What the task requires:
Only an exact repetition of the entries counts as an answer.

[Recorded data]
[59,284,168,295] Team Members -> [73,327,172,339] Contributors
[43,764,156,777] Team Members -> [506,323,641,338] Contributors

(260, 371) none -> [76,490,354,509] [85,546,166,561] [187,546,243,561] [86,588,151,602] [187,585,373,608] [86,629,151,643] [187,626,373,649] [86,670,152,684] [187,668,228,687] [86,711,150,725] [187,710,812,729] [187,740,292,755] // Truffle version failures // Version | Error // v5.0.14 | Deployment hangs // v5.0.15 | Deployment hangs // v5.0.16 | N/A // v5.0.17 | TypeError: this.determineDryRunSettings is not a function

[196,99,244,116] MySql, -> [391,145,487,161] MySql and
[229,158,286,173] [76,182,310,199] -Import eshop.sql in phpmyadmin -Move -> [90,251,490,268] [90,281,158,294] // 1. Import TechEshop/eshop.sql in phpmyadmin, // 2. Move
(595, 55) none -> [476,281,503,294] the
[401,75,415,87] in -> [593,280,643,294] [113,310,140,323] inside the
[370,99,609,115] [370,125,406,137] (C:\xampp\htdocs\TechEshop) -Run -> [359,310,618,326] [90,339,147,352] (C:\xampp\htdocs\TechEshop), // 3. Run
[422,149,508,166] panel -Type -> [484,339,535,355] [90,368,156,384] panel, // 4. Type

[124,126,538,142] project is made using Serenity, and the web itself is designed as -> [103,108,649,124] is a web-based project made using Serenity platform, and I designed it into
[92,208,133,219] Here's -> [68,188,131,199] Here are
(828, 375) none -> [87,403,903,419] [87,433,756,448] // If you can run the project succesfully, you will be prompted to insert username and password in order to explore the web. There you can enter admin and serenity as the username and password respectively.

Written response:
[59,284,168,295] Team Members -> [73,327,172,339] Contributors
[43,764,156,777] Team Members -> [506,323,641,338] Contributors

(260, 371) none -> [76,490,354,509] [85,546,166,561] [187,546,243,561] [86,588,151,602] [187,585,373,608] [86,629,151,643] [187,626,373,649] [86,670,152,684] [187,668,228,687] [86,711,150,725] [187,710,812,729] [187,740,292,755] // Truffle version failures // Version | Error // v5.0.14 | Deployment hangs // v5.0.15 | Deployment hangs // v5.0.16 | N/A // v5.0.17 | TypeError: this.determineDryRunSettings is not a function

[196,99,244,116] MySql, -> [391,145,487,161] MySql and
[229,158,286,173] [76,182,310,199] -Import eshop.sql in phpmyadmin -Move -> [90,251,490,268] [90,281,158,294] // 1. Import TechEshop/eshop.sql in phpmyadmin, // 2. Move
(595, 55) none -> [476,281,503,294] the
[401,75,415,87] in -> [593,280,643,294] [113,310,140,323] inside the
[370,99,609,115] [370,125,406,137] (C:\xampp\htdocs\TechEshop) -Run -> [359,310,618,326] [90,339,147,352] (C:\xampp\htdocs\TechEshop), // 3. Run
[422,149,508,166] panel -Type -> [484,339,535,355] [90,368,156,384] panel, // 4. Type

[124,126,538,142] project is made using Serenity, and the web itself is designed as -> [103,108,649,124] is a web-based project made using Serenity platform, and I designed it into
[92,208,133,219] Here's -> [68,188,131,199] Here are
(828, 375) none -> [87,403,903,419] [87,433,756,448] // If you can run the project succesfully, you will be prompted to insert username and password in order to explore the web. There you can enter admin and serenity as the username and password respectively.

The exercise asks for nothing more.